Done!  If you followed all of that then you do, indeed, understand the
subtleties of bash, ssh, and Unix I/O redirection!

*How Does This Fit Into The Big Picture?*
There are a number of fancy programming-language style tricks that bash
can do.  This command, however,  relies heavily on Unix fundamentals,
and also happens to be very useful for solving real problems --
especially when combined with a network-aware Live CD like Knoppix or
the Ubuntu install CD.

*P.S. Some Related Trivia:*
A useful and very-much-related bash+tar trick for copying files around
the local machine (while preserving the usual metadata) is the following:

   (cd /home ; tar -cf - . ) | (cd /newhome ; tar -xvf - )

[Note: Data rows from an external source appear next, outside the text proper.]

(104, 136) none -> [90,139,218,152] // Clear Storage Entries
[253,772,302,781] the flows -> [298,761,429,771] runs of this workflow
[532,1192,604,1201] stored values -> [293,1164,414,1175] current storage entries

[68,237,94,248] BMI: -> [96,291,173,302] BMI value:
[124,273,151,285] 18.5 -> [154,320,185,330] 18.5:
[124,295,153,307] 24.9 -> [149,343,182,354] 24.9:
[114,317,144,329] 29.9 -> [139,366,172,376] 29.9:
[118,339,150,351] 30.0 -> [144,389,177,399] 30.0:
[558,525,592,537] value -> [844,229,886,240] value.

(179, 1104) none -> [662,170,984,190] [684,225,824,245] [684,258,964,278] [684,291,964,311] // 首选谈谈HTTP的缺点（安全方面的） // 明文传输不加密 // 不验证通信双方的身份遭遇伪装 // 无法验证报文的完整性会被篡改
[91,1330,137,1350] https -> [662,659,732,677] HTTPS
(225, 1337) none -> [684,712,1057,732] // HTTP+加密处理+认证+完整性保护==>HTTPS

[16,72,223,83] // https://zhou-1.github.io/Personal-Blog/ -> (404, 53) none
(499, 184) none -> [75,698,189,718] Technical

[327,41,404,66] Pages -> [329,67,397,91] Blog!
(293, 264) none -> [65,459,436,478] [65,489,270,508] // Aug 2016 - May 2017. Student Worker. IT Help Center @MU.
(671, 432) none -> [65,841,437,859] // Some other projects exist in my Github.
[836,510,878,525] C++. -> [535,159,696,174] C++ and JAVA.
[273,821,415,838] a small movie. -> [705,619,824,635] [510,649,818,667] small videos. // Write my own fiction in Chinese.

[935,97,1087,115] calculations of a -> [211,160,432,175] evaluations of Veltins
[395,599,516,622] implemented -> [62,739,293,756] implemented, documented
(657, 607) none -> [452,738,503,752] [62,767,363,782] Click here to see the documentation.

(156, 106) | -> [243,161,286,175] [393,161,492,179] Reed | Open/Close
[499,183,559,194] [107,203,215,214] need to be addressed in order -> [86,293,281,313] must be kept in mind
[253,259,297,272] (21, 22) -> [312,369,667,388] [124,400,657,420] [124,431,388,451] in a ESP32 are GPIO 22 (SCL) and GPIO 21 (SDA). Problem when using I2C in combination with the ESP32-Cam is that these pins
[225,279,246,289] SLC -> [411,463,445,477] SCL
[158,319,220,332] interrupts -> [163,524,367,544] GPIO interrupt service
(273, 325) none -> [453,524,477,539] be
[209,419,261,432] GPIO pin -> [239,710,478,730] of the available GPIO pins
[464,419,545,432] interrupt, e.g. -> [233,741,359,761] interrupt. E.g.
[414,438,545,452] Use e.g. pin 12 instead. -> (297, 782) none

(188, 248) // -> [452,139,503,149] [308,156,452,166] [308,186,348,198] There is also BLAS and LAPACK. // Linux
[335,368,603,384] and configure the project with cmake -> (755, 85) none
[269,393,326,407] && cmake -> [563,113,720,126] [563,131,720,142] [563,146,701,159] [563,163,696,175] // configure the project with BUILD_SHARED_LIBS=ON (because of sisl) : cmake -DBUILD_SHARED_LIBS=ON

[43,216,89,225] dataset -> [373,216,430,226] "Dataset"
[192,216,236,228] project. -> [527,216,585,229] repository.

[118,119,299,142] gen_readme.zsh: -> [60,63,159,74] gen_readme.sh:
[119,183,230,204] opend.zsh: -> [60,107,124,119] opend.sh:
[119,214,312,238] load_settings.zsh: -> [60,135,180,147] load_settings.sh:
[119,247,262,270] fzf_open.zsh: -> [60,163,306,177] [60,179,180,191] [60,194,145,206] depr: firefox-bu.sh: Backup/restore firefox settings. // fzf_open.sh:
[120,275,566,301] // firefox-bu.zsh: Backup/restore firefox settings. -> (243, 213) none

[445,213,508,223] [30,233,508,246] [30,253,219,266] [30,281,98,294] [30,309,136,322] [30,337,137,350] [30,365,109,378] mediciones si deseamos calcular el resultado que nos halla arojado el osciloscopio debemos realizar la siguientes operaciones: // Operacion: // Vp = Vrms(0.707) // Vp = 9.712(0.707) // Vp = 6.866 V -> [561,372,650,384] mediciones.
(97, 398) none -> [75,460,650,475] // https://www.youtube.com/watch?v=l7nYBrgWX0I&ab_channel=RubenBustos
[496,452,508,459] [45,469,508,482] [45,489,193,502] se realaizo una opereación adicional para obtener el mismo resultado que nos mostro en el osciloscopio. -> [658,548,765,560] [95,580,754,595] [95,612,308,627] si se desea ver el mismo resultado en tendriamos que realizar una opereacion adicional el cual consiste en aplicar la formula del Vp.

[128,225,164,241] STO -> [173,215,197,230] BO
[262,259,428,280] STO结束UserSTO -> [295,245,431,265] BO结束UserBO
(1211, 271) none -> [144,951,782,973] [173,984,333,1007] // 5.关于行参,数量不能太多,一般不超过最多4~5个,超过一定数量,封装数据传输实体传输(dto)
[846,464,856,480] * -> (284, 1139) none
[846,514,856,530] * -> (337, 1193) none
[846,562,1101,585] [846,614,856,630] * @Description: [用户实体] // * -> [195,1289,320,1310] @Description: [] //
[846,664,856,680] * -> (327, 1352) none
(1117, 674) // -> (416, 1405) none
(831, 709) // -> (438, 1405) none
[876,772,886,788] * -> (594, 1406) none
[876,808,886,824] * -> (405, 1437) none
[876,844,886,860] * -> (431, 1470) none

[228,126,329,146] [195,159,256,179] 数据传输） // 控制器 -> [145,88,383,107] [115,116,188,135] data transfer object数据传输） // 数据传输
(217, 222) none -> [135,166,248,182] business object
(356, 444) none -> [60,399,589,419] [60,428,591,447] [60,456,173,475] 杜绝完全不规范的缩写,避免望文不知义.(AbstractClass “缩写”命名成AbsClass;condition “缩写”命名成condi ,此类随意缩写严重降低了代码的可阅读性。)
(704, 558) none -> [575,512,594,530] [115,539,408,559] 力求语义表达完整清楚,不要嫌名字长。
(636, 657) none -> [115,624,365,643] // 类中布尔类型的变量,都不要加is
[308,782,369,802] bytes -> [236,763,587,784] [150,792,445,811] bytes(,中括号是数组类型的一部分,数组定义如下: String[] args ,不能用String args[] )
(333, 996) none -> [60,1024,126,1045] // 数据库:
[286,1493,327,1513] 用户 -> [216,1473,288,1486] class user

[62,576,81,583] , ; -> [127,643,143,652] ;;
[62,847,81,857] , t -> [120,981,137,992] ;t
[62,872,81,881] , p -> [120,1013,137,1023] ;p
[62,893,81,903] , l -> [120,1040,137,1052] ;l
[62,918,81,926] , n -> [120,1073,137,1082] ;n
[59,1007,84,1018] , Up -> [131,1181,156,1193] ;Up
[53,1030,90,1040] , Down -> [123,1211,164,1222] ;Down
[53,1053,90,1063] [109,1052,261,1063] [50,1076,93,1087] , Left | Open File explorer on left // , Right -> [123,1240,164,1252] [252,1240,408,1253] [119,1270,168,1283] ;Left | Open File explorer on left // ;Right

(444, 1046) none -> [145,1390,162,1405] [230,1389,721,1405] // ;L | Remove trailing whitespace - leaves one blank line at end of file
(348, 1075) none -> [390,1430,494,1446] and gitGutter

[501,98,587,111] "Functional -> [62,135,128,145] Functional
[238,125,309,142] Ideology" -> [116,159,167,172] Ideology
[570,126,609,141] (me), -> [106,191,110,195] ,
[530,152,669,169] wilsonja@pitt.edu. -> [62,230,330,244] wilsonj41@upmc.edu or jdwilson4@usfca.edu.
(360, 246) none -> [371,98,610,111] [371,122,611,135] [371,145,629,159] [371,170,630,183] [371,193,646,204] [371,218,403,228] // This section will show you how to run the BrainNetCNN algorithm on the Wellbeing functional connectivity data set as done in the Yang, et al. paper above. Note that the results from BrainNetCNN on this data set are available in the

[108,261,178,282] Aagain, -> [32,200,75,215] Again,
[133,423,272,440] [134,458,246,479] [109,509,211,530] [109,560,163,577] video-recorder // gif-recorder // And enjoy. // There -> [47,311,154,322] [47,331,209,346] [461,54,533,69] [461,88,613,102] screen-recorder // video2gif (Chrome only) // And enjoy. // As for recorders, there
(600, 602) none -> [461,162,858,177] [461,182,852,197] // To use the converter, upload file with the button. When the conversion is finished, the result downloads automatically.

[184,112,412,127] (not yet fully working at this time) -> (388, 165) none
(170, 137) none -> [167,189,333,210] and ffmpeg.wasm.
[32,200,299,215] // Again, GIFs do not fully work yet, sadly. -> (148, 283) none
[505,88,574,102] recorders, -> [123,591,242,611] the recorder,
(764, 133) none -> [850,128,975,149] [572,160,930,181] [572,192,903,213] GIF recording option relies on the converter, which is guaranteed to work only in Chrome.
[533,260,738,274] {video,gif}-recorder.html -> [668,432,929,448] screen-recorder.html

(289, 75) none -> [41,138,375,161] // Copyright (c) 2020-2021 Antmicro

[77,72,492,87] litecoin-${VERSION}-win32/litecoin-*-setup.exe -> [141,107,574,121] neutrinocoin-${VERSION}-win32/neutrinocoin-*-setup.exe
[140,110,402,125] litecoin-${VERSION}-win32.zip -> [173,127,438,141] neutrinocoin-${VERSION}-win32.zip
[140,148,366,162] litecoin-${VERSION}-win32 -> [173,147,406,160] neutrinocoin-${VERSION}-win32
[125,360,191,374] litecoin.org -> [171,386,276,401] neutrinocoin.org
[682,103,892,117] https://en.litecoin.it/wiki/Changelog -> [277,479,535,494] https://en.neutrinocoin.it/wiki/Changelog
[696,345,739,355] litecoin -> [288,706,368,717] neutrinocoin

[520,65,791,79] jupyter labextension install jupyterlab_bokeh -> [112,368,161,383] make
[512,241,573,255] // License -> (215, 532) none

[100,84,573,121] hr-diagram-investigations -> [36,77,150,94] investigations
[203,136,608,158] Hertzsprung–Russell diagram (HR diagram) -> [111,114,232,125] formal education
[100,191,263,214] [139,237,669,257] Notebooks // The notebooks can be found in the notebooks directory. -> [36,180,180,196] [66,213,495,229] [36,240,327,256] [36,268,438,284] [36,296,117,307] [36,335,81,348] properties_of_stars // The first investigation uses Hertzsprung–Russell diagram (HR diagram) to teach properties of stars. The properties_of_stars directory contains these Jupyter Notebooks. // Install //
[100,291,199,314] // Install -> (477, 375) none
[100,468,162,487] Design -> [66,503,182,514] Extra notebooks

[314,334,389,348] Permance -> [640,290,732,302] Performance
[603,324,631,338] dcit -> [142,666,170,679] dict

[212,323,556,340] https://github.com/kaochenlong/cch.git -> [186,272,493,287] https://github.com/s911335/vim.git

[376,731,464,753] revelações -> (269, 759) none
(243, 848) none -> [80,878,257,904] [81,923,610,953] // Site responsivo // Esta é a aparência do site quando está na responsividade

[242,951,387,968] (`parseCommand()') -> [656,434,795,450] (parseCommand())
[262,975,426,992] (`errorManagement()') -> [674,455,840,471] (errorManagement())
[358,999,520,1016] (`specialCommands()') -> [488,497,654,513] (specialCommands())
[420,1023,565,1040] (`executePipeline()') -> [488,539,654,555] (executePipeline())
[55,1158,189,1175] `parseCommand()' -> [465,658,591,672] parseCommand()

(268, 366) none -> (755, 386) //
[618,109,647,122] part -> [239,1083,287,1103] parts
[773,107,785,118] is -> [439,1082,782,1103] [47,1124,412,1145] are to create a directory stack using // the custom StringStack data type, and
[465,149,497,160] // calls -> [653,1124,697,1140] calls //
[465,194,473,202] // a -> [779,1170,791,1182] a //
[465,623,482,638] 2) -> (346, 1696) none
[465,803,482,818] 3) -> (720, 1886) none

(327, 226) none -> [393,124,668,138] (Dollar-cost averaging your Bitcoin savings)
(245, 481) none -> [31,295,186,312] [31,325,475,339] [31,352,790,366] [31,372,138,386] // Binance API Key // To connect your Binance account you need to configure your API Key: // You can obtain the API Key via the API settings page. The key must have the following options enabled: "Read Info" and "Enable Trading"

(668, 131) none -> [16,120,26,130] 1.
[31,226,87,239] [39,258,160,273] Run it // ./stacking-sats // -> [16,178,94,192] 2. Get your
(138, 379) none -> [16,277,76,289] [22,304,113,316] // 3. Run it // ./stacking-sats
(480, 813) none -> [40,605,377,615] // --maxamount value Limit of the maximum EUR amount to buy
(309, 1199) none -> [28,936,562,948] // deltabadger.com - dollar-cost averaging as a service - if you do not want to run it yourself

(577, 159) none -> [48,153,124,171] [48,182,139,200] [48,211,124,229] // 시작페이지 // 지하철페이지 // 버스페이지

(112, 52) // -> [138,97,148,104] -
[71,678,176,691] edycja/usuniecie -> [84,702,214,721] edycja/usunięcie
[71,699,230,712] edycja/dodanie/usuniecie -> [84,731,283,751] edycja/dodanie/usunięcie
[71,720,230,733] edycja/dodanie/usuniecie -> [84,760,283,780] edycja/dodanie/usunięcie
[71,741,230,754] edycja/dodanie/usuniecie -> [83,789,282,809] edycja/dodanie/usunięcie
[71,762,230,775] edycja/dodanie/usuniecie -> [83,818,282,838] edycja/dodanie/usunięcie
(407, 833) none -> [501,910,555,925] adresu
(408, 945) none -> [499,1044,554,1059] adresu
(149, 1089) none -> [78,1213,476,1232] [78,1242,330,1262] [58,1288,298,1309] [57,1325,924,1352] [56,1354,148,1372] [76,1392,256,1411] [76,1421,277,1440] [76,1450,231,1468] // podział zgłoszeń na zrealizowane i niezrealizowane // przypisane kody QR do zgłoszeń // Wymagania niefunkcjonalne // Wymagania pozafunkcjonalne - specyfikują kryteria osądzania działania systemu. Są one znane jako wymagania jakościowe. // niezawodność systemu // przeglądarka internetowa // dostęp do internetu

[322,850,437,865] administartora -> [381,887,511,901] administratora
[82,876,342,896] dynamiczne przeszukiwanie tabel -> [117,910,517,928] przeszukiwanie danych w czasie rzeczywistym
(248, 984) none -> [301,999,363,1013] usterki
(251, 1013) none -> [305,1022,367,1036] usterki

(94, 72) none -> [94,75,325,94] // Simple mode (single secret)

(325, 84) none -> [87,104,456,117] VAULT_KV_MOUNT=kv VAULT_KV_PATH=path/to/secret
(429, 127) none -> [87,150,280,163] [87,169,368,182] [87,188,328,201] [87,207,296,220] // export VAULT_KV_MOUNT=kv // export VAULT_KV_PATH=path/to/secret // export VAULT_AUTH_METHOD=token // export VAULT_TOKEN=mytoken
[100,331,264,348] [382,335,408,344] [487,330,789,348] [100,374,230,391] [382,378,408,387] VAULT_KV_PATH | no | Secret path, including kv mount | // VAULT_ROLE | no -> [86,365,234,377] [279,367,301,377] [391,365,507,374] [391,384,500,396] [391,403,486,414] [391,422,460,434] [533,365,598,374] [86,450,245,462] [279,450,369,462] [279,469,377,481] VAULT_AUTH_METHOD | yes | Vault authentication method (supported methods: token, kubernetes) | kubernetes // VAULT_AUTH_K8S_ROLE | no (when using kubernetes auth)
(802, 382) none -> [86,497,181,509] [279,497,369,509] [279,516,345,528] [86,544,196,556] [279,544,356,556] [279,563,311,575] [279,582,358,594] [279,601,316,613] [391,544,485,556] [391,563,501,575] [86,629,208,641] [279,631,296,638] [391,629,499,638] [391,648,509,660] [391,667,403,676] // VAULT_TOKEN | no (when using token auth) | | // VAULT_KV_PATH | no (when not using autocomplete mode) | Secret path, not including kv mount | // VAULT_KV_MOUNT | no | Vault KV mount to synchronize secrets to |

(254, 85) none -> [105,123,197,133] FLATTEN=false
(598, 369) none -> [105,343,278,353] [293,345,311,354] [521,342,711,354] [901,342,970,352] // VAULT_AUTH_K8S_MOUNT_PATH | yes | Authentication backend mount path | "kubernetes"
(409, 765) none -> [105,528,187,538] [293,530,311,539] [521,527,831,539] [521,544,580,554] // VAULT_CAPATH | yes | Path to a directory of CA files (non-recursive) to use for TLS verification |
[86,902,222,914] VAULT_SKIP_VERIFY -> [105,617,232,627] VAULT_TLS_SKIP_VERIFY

This does the same thing as "cp -rpv /home/* /newhome/" or "rsync -avP
/home/ /newhome/"...  But the beauty of Unix is that there are many ways
to do these things -- and that they can be applied and adapted to
whatever you want to do in different and interesting ways.

shell scripting is a very

shell scripting is a very well mentioned topic this week. Hacker public radio had the uclug ep on it and Chess' latest ep was also about shell scripting. Nice to get so much info on one subject all at once. Thanks Luke for this great tutorial.

And how cool would it be to run Folding@Home on that supercomputer. If I give you my F@H id would you mind boosting my score ;-)
------------------------------------------------------------------------------------------------------------------
At Microsoft, failure is not an option; it comes pre-installed with Windows

Protein Folding

We run folding at work on System X:
http://amber.scripps.edu/
:-)
 
Something like Folding@Home that tries to run daemons in the background (or as a screensaver) wouldn't be a natural fit for System X, since System X really a queuing/batch system (Torque/Maui+Gold).  The compute-nodes aren't allowed to communicate directly with the Internet, and groups of nodes are allocated to users based on the results of a periodic healthcheck and what we think their state should be.  Running a background daemon like Folding@Home on the nodes would cause them to fail the healthceck, since they're marked as "Idle" in the queuing system but still have a busy CPU.  The term we use in the healtcheck script is "rogue processes".

Typos!

When I wrote the initial tutorial above, I didn't indent properly.  The "/home" part of the tar command should be indented one more level, to show that it really is part of the tar command (rather than an element of the mini-script).